Being Put on Hold
You will all by now have found out the outcome of your interview with the scheme. This time last year, my application had been put on hold. This meant that at any time between then and the dates of the assessment centres, I could be called up and invited to attend one of the days in Leeds. I kept my phone within eyesight, everywhere I went for the best part of 3 weeks. I won’t sugar coat it, it was awful.
One time my Mum rang me in the middle of the day and I jumped out of my skin thinking it was the phone call. When I saw it was her I picked up and told her in a very disgruntled tone that we couldn’t talk for long because I needed my phone to be free.

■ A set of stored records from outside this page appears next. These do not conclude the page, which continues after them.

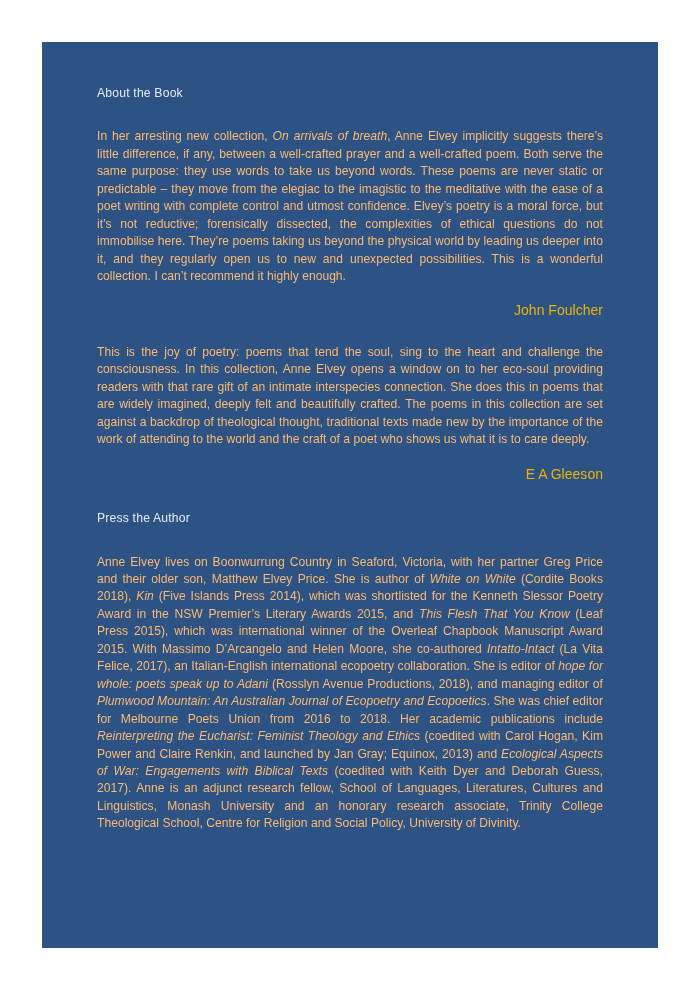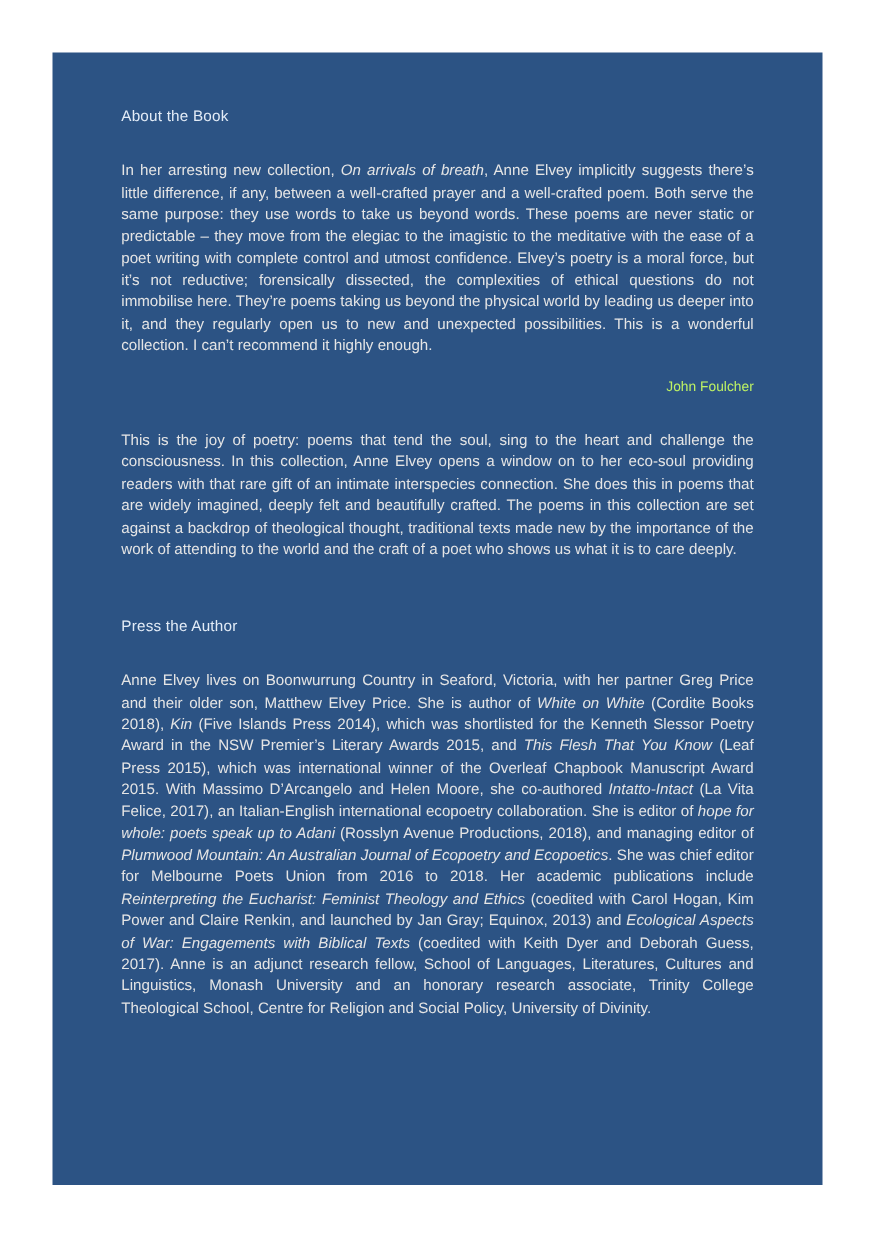--- a/index.html
+++ b/index.html
@@ -52,34 +52,34 @@
     letter-spacing: 0.18px;
     font-weight: 400;
     margin: 0;
     text-align: left;
   }
 
   
   .body-text {
     font-size: 12.1px;
     line-height: 17.45px;
-    color: #e5e5e5;
+    color: #fdba74;
     text-align: justify;
     text-justify: inter-word;
     letter-spacing: 0.02px;
     margin: 0;
     -webkit-hyphens: manual;
     hyphens: manual;
   }
 
   
   .attribution {
-    font-size: 11px;
+    font-size: 14px;
     line-height: 17.45px;
-    color: #bef264;
+    color: #eab308;
     text-align: right;
     margin: 0;
     letter-spacing: 0.02px;
   }
 
   em, .it {
     font-style: italic;
   }
 
   
@@ -104,20 +104,21 @@
       <div class="gap-body-to-attrib"></div>
 
       <p class="attribution">John Foulcher</p>
 
       <div class="gap-attrib-to-body"></div>
 
       <p class="body-text"><span>This is the joy of poetry: poems that tend the soul, sing to the heart and challenge the consciousness. In this collection, Anne Elvey opens a window on to her eco-soul providing readers with that rare gift of an intimate interspecies connection. She does this in poems that are widely imagined, deeply felt and beautifully crafted. The poems in this collection are set against a backdrop of theological thought, traditional texts made new by the importance of the work of attending to the world and the craft of a poet who shows us what it is to care deeply.</span></p>
 
       <div class="gap-body-to-attrib"></div>
 
+      <p class="attribution">E A Gleeson</p>
 
       <div class="gap-attrib-to-head"></div>
 
       <h2 class="section-heading">Press the Author</h2>
 
       <div class="gap-heading-to-body"></div>
 
       <p class="body-text"><span>Anne Elvey lives on Boonwurrung Country in Seaford, Victoria, with her partner Greg Price and their older son, Matthew Elvey Price. She is author of </span><span class="it">White on White</span><span> (Cordite Books 2018), </span><span class="it">Kin</span><span> (Five Islands Press 2014), which was shortlisted for the Kenneth Slessor Poetry Award in the NSW Premier’s Literary Awards 2015, and </span><span class="it">This Flesh That You Know</span><span> (Leaf Press 2015), which was international winner of the Overleaf Chapbook Manuscript Award 2015. With Massimo D’Arcangelo and Helen Moore, she co-authored </span><span class="it">Intatto-Intact</span><span> (La Vita Felice, 2017), an Italian-English international ecopoetry collaboration. She is editor of </span><span class="it">hope for whole: poets speak up to Adani</span><span> (Rosslyn Avenue Productions, 2018), and managing editor of </span><span class="it">Plumwood Mountain: An Australian Journal of Ecopoetry and Ecopoetics</span><span>. She was chief editor for Melbourne Poets Union from 2016 to 2018. Her academic publications include </span><span class="it">Reinterpreting the Eucharist: Feminist Theology and Ethics</span><span> (coedited with Carol Hogan, Kim Power and Claire Renkin, and launched by Jan Gray; Equinox, 2013) and </span><span class="it">Ecological Aspects of War: Engagements with Biblical Texts</span><span> (coedited with Keith Dyer and Deborah Guess, 2017). Anne is an adjunct research fellow, School of Languages, Literatures, Cultures and Linguistics, Monash University and an honorary research associate, Trinity College Theological School, Centre for Religion and Social Policy, University of Divinity.</span></p>
 
     </div>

I was half way through writing my dissertation but kept finding myself distracted by reading articles about assessment centres, just in case. During this time, I spent a lot of time on online forums where candidates from previous years talked about their experiences of being put on hold.
After the assessment centres began I decided to give up hope. I had tortured myself enough; it was time to accept that I hadn’t made the cut this year. Sure enough, the Friday of that week I got a phone call inviting me to attend the assessment centre on the following Tuesday. Of course I jumped at the chance and the rest is history.
I very nearly didn’t get the chance to attend the assessment centre but if that had been the case then I had a plan for the next year. I was going to get an entry level job in the NHS and gain more experience and exposure and then I was going to reapply for the scheme. My point is that if being on the scheme is what you really want then don’t let one set back stop you from achieving that goal. Take the time to develop yourself so that if you do reapply you are bringing something new to the process. I know many wonderful people who have got onto the scheme on their second or third attempt.